YOUR TASK >> Please repeat each line from the one holding "[539,211,552,225] 4 ->" through the final line of the data, exactly as it stands, with no pictures.

DATA SUPPLIED >>
[Start of section]

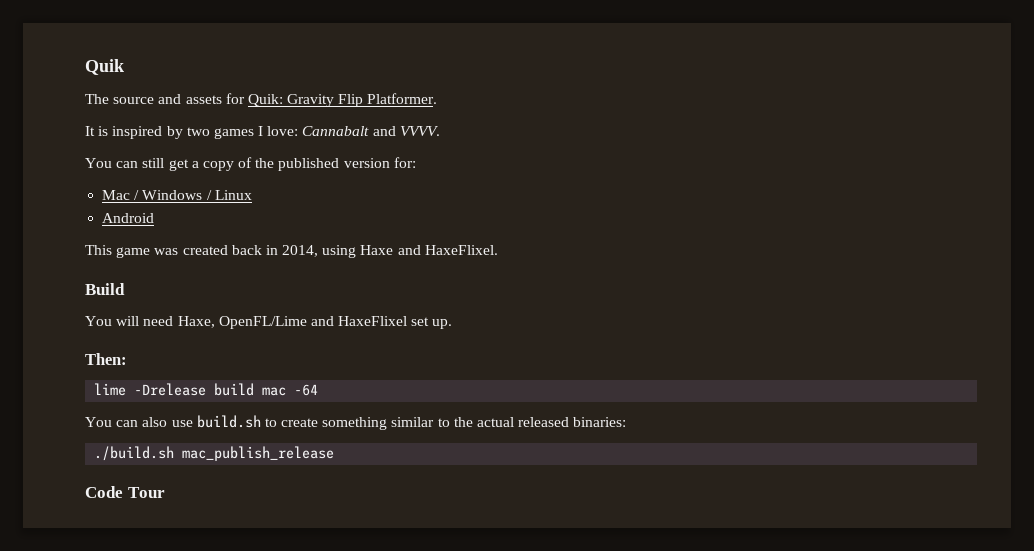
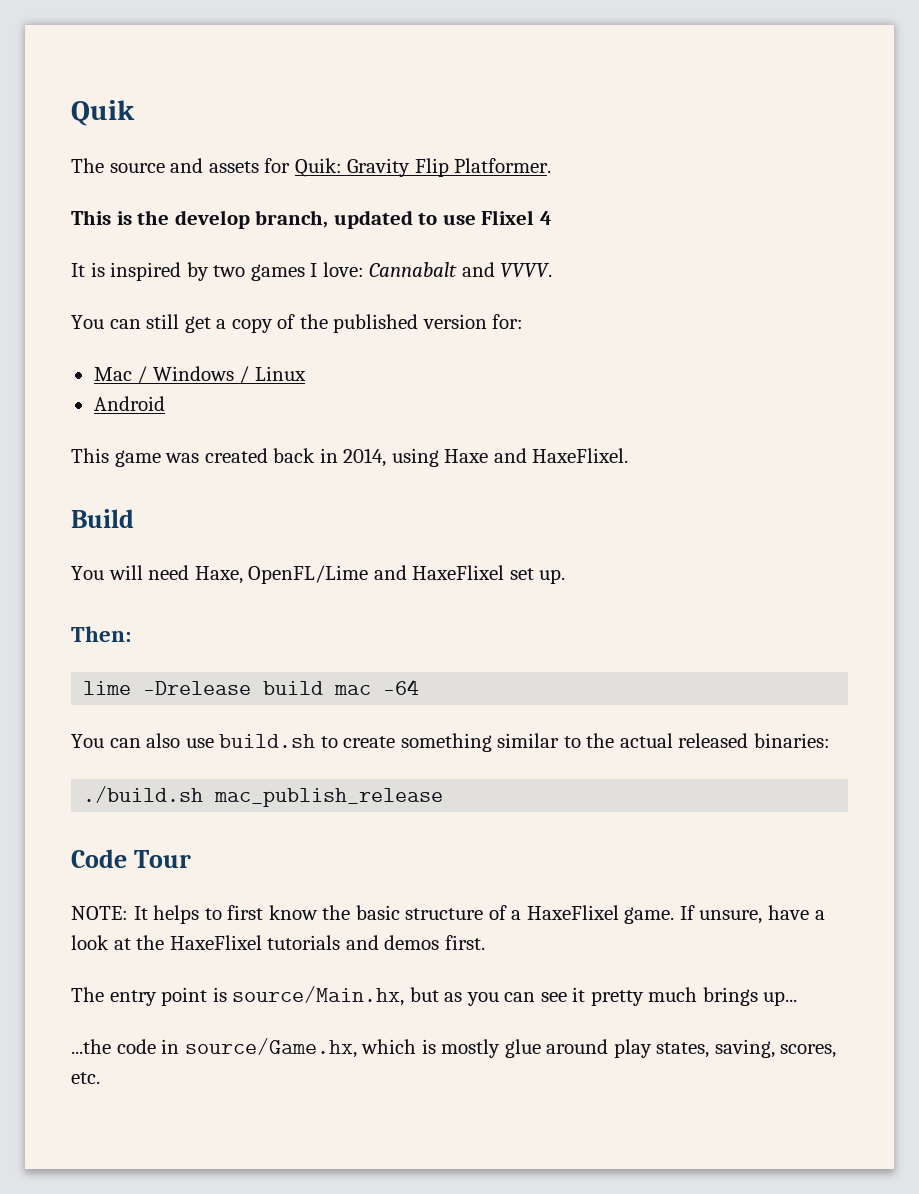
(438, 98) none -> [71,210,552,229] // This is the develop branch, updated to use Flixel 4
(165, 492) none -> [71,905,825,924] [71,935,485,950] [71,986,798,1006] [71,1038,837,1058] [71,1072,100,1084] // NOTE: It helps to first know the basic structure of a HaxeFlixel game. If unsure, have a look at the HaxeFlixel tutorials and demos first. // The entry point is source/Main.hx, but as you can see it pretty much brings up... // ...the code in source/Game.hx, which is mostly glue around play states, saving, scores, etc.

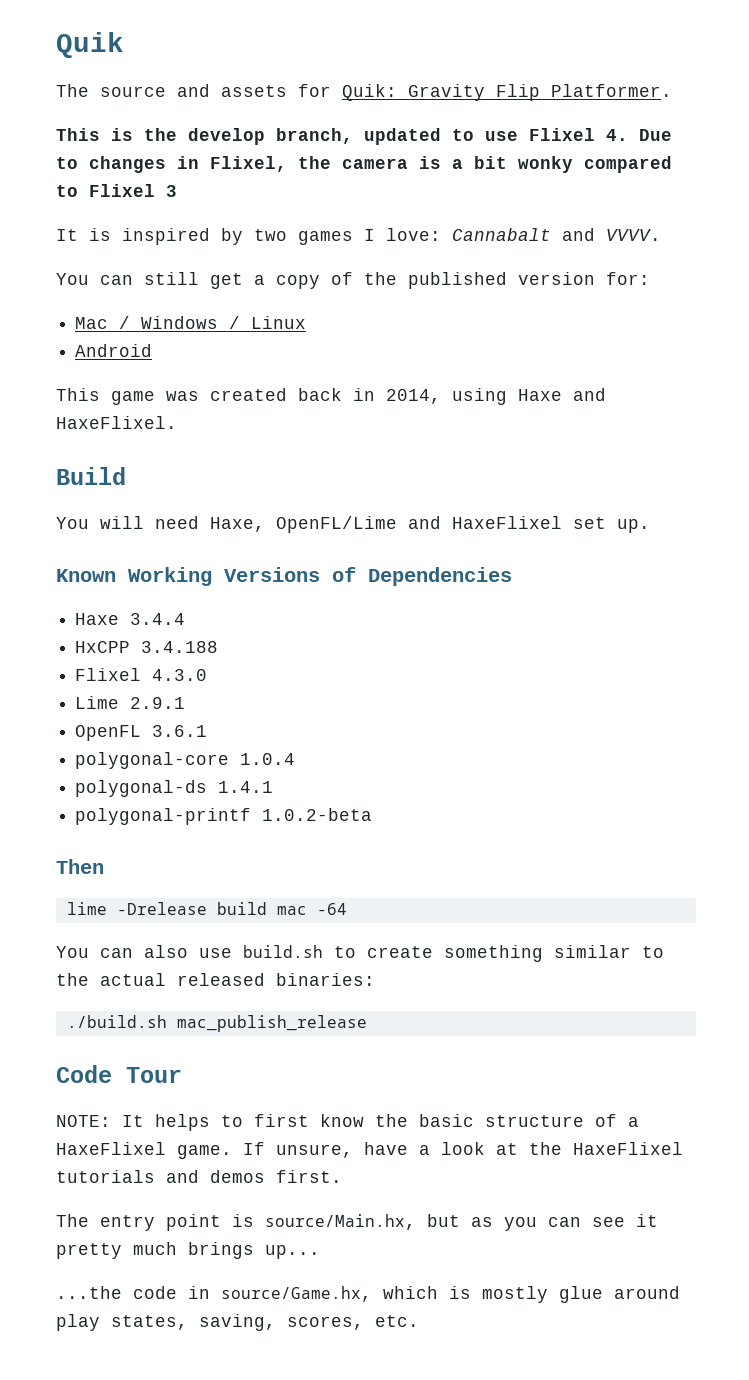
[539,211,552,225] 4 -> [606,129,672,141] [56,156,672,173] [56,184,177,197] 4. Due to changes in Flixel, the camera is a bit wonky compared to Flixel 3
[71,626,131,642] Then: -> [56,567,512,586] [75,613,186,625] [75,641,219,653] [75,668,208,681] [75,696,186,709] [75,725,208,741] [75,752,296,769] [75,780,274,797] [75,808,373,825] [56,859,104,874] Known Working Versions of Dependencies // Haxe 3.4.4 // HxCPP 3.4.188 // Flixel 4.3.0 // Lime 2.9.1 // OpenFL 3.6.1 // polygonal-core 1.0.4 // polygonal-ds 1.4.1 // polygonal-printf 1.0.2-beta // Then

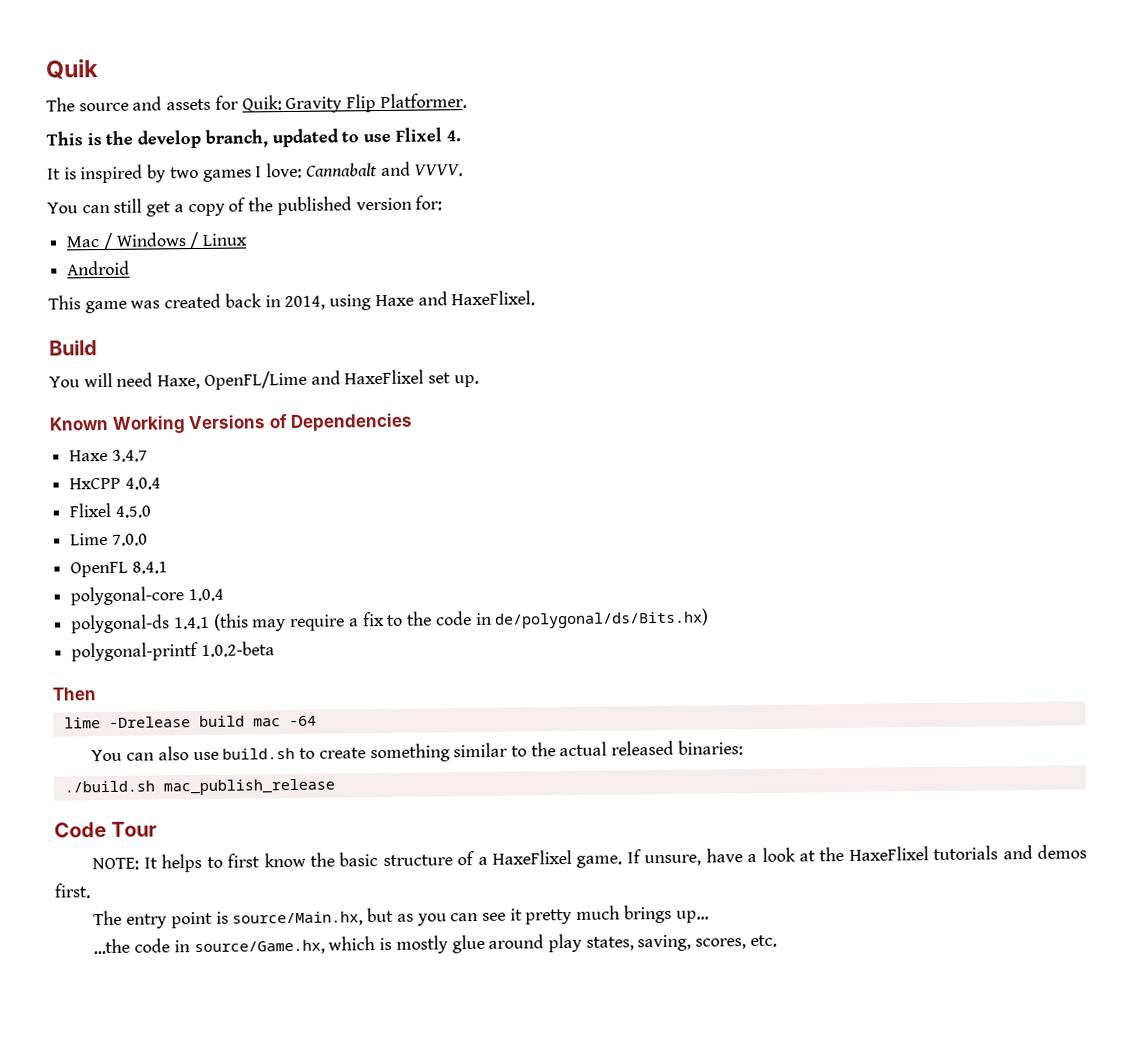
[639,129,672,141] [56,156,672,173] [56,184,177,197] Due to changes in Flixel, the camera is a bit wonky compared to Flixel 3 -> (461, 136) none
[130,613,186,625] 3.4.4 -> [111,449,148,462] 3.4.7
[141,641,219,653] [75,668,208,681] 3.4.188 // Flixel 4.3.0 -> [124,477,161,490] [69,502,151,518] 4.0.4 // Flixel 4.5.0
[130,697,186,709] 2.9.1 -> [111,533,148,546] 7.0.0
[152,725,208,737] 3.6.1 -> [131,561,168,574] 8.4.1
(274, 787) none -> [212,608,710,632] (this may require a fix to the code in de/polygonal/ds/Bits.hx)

[End of section]

WRITTEN SOLUTION >>
[539,211,552,225] 4 -> [606,129,672,141] [56,156,672,173] [56,184,177,197] 4. Due to changes in Flixel, the camera is a bit wonky compared to Flixel 3
[71,626,131,642] Then: -> [56,567,512,586] [75,613,186,625] [75,641,219,653] [75,668,208,681] [75,696,186,709] [75,725,208,741] [75,752,296,769] [75,780,274,797] [75,808,373,825] [56,859,104,874] Known Working Versions of Dependencies // Haxe 3.4.4 // HxCPP 3.4.188 // Flixel 4.3.0 // Lime 2.9.1 // OpenFL 3.6.1 // polygonal-core 1.0.4 // polygonal-ds 1.4.1 // polygonal-printf 1.0.2-beta // Then

[639,129,672,141] [56,156,672,173] [56,184,177,197] Due to changes in Flixel, the camera is a bit wonky compared to Flixel 3 -> (461, 136) none
[130,613,186,625] 3.4.4 -> [111,449,148,462] 3.4.7
[141,641,219,653] [75,668,208,681] 3.4.188 // Flixel 4.3.0 -> [124,477,161,490] [69,502,151,518] 4.0.4 // Flixel 4.5.0
[130,697,186,709] 2.9.1 -> [111,533,148,546] 7.0.0
[152,725,208,737] 3.6.1 -> [131,561,168,574] 8.4.1
(274, 787) none -> [212,608,710,632] (this may require a fix to the code in de/polygonal/ds/Bits.hx)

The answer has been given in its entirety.